» Information
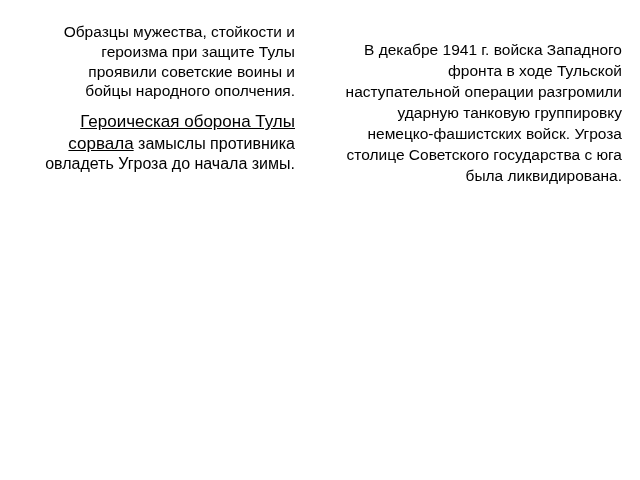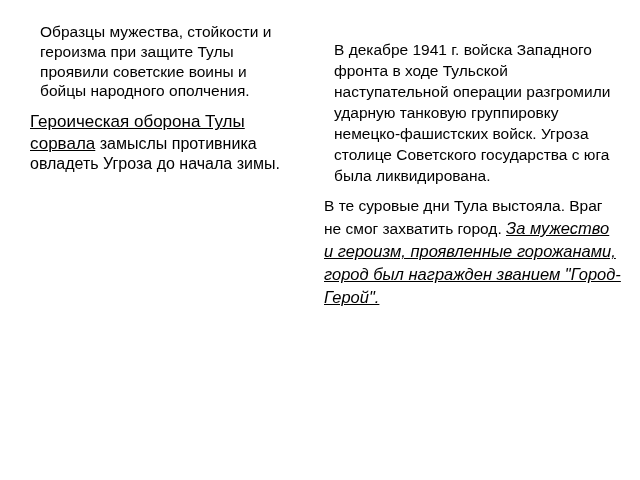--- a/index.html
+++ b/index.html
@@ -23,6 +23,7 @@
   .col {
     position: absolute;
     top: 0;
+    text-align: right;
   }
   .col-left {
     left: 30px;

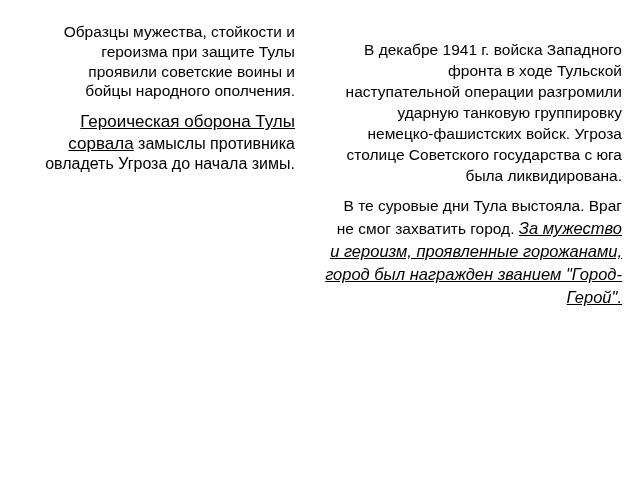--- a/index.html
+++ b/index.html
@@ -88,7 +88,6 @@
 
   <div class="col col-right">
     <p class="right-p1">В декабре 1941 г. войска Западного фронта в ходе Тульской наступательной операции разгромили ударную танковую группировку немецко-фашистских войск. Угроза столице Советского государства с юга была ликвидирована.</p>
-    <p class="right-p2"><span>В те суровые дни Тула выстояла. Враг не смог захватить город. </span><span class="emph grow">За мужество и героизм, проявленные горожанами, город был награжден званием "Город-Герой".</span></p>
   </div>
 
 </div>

» What is needed
The records above should be returned exactly, with only their pictures held back.

» Answer
--- a/index.html
+++ b/index.html
@@ -23,6 +23,7 @@
   .col {
     position: absolute;
     top: 0;
+    text-align: right;
   }
   .col-left {
     left: 30px;

--- a/index.html
+++ b/index.html
@@ -88,7 +88,6 @@
 
   <div class="col col-right">
     <p class="right-p1">В декабре 1941 г. войска Западного фронта в ходе Тульской наступательной операции разгромили ударную танковую группировку немецко-фашистских войск. Угроза столице Советского государства с юга была ликвидирована.</p>
-    <p class="right-p2"><span>В те суровые дни Тула выстояла. Враг не смог захватить город. </span><span class="emph grow">За мужество и героизм, проявленные горожанами, город был награжден званием "Город-Герой".</span></p>
   </div>
 
 </div>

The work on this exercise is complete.